Sotto sfratto ci sono nuclei familiari che l’affitto lo pagano regolarmente, ma che dovranno lasciare la loro abitazione nonostante paghino le tasse e siano lavoratori.

Nell’Alto Garda la crisi degli alloggi è elevata. Difficile trovarne uno per abitarci 12 mesi all’anno, se arredato il costo può salire anche fino a 800 euro al mese per un monolocale da 50 metri quadri, spese a parte, cifra che in inverno per chi prende uno stipendio (o disoccupazione) più o meno di pari importo significa investire tutto per pagare l’affitto. Una criticità che in questo vede “coinvolti” anche lavoratori e lavoratrici che in stagione non sanno dove andare a dormire se provenienti da fuori zona. La domanda è chiara, in primis ad Itea: dateci in affitto gli alloggi vuoti, una richiesta diretta anche a chi sul territorio è deputato a dare risposte sociali per questa criticità. Per informazioni si può mandare un messaggio di posta elettronica a questo indirizzo: [email protected]

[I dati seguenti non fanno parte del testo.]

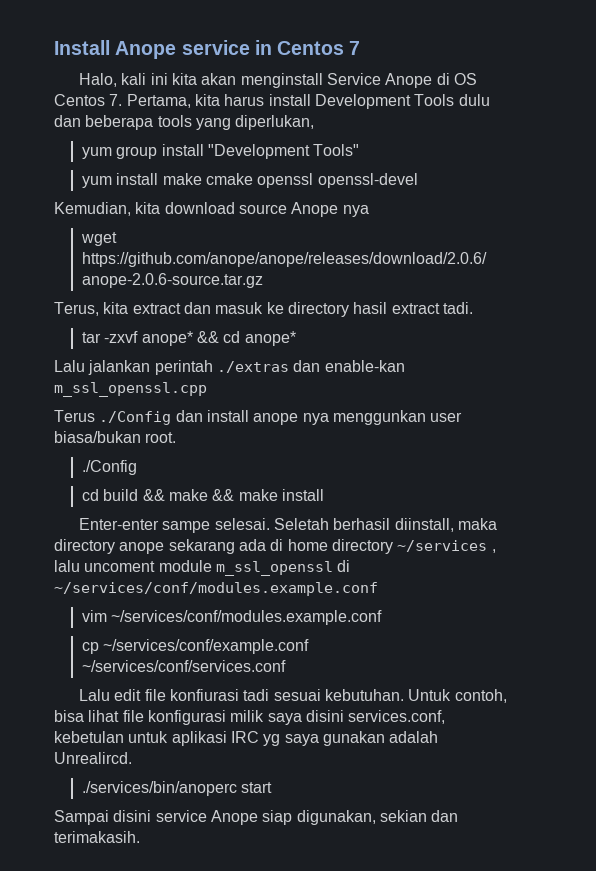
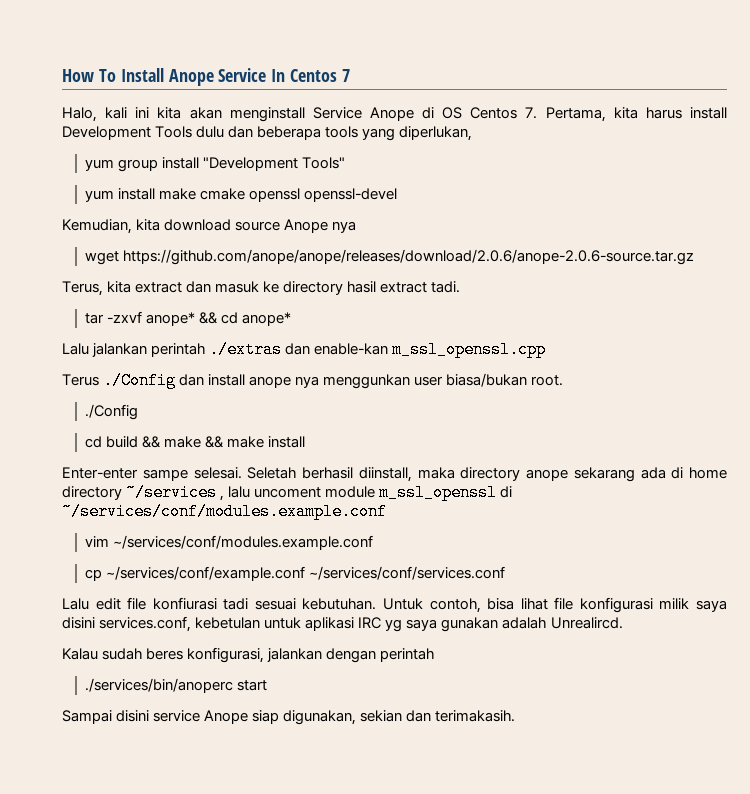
[54,40,272,59] Install Anope service in -> [62,68,286,86] How To Install Anope Service In
(132, 758) none -> [62,647,435,663] // Kalau sudah beres konfigurasi, jalankan dengan perintah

Pronta la risposta di Francesca Gerosa, presidente di Itea la quale, con una nota stampa, ha assicurato come l’Ente da lei presieduto stia lavorando al fine di risolvere una situazione difficile, rispettando una lunga serie di norme. Alloggi chiusi sono “scelte” di eredità passate, ha detto Francesca Gerosa, cosicché ci si è ritrovati con alloggi non disponibili. Insomma, oggi i “nodi” sono venuti al pettine come si suol dire, tenendo conto che oggi la situazione internazionale è difficile in tutti i comparti, edilizia non esclusa. Aumento dei costi delle materia prime, dell’energia e quanto è sotto gli occhi di tutti non stanno certo favorendo la situazione, nemmeno per l’istituto da lei presieduto.